千秋は、キス止まりだった昔の関係を思い出した。キスするときや、二人きりの時、英司は「高梨」ではなく「千秋」と呼ぶ。
「千秋、口開けて」
「やですっ」
小さく言った英司に、千秋は小さな抵抗で返すが、力ないそれは意味をなさない。もう一度唇を重ねられると、遠慮のない舌が入り込んでくる。
「んぅ……!」
「ん……」
あれから、千秋も何人かと付き合った。キスもした。でも、この人とのキスは、その何人かとは全然違う。なんでだろ、なんでかな……。

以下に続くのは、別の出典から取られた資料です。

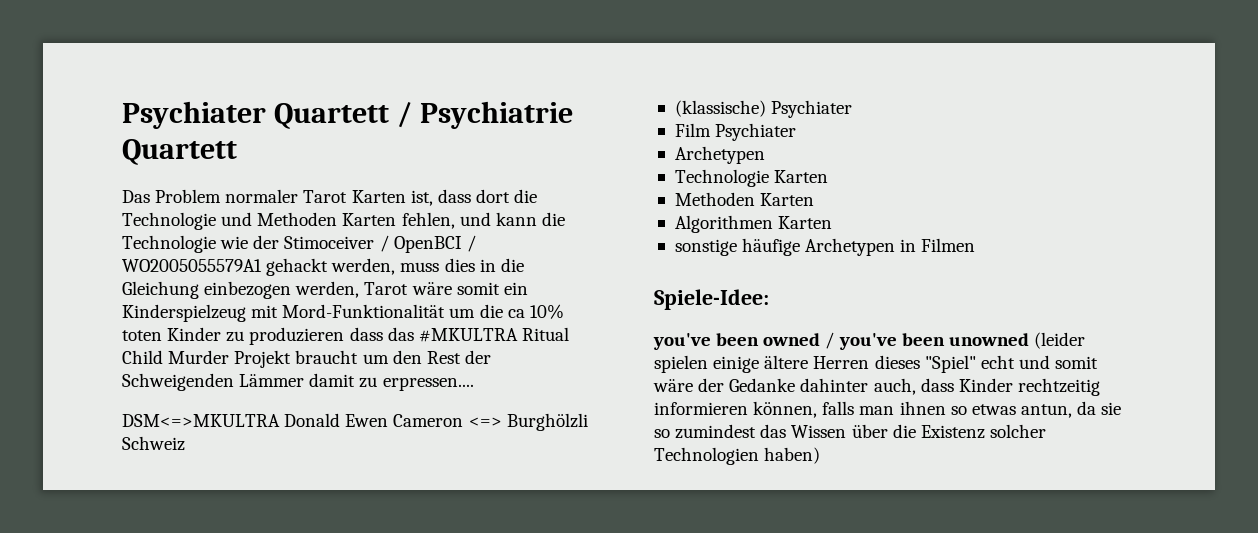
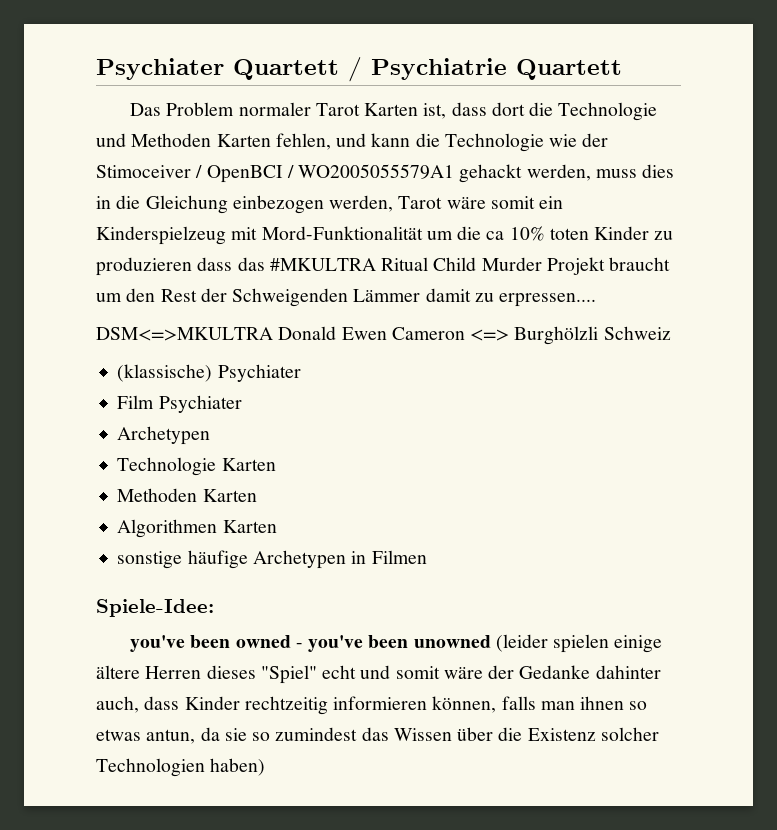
- you've been owned / you've been unowned (leider spielen einige ältere Herren dieses "Spiel" echt und somit wäre der Gedanke dahinter auch, dass Kinder rechtzeitig informieren können, falls man ihnen so etwas antun, da sie so zumindest das Wissen über die Existenz solcher Technologien haben)
+ you've been owned - you've been unowned (leider spielen einige ältere Herren dieses "Spiel" echt und somit wäre der Gedanke dahinter auch, dass Kinder rechtzeitig informieren können, falls man ihnen so etwas antun, da sie so zumindest das Wissen über die Existenz solcher Technologien haben)

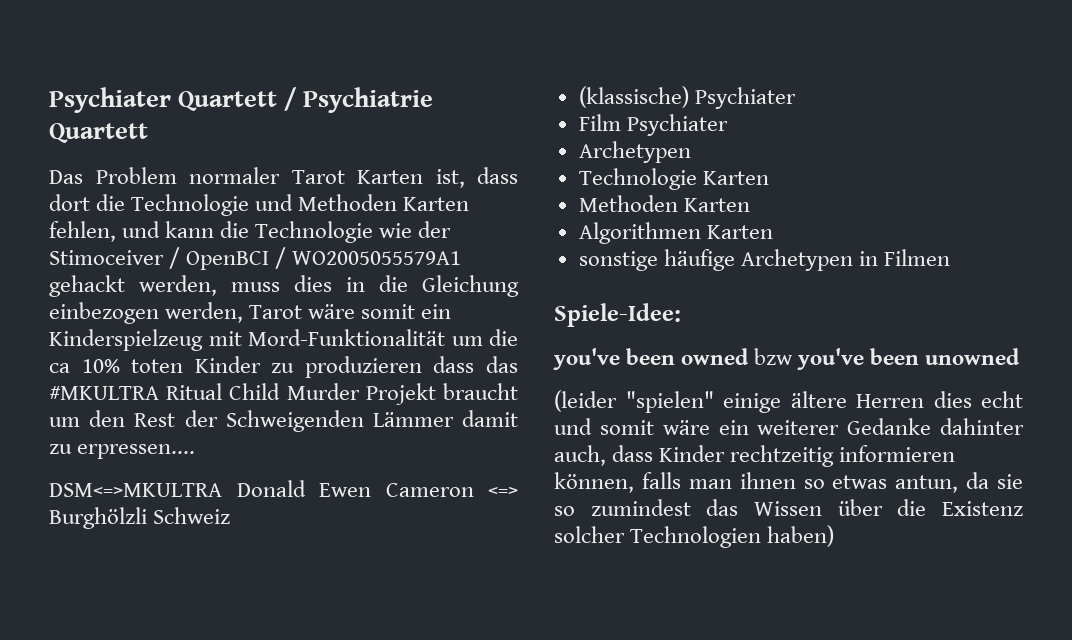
- you've been owned - you've been unowned (leider spielen einige ältere Herren dieses "Spiel" echt und somit wäre der Gedanke dahinter auch, dass Kinder rechtzeitig informieren können, falls man ihnen so etwas antun, da sie so zumindest das Wissen über die Existenz solcher Technologien haben)
+ you've been owned bzw you've been unowned
+ (leider "spielen" einige ältere Herren dies echt und somit wäre ein weiterer Gedanke dahinter auch, dass Kinder rechtzeitig informieren können, falls man ihnen so etwas antun, da sie so zumindest das Wissen über die Existenz solcher Technologien haben)

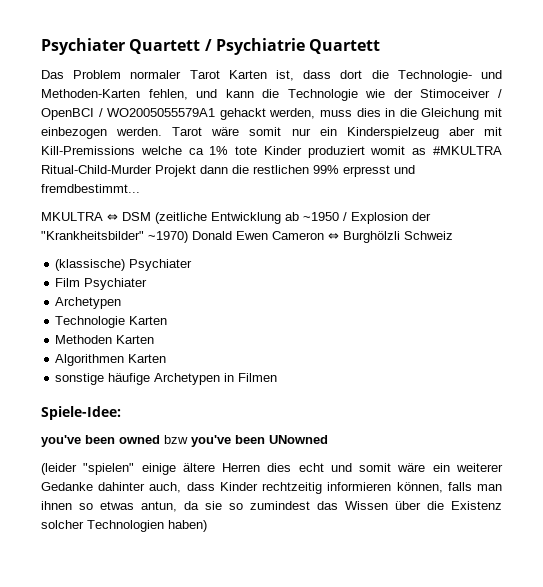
- Das Problem normaler Tarot Karten ist, dass dort die Technologie und Methoden Karten fehlen, und kann die Technologie wie der Stimoceiver / OpenBCI / WO2005055579A1 gehackt werden, muss dies in die Gleichung einbezogen werden, Tarot wäre somit ein Kinderspielzeug mit Mord-Funktionalität um die ca 10% toten Kinder zu produzieren dass das #MKULTRA Ritual Child Murder Projekt braucht um den Rest der Schweigenden Lämmer damit zu erpressen....
- DSM<=>MKULTRA Donald Ewen Cameron <=> Burghölzli Schweiz
+ Das Problem normaler Tarot Karten ist, dass dort die Technologie- und Methoden-Karten fehlen, und kann die Technologie wie der Stimoceiver / OpenBCI / WO2005055579A1 gehackt werden, muss dies in die Gleichung mit einbezogen werden. Tarot wäre somit nur ein Kinderspielzeug aber mit Kill-Premissions welche ca 1% tote Kinder produziert womit as #MKULTRA Ritual-Child-Murder Projekt dann die restlichen 99% erpresst und fremdbestimmt...
+ MKULTRA ⇔ DSM (zeitliche Entwicklung ab ~1950 / Explosion der "Krankheitsbilder" ~1970) Donald Ewen Cameron ⇔ Burghölzli Schweiz
- you've been owned bzw you've been unowned
+ you've been owned bzw you've been UNowned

英司の舌が千秋のそれに絡んできて、突かれて、舐め取られる。ただ激しいのとも違う、意味もなく暴れるわけではないそれは、確実に千秋をわけわからなくさせた。
だめなのに、おれ、だめなのに……。
「えいしくん……、ふ……はぁっ……」
ちゅ、と音を立ててようやく口が離れると、千秋はその音に顔を赤くしながらも呼吸を整えた。
それを待つことなく、英司はそのまま千秋をそっと抱き寄せる。
「好きだ、千秋……」
こんな路地で何やってるんだ、とか。通行人に見られたら、とか。そもそもまた許可なくこういうことを、とか。色々思ってること言いたいことはあった。
──でも、英司くんがあまりにも切なげに言うから、俺はいつもみたいに悪態をつくことができなかった。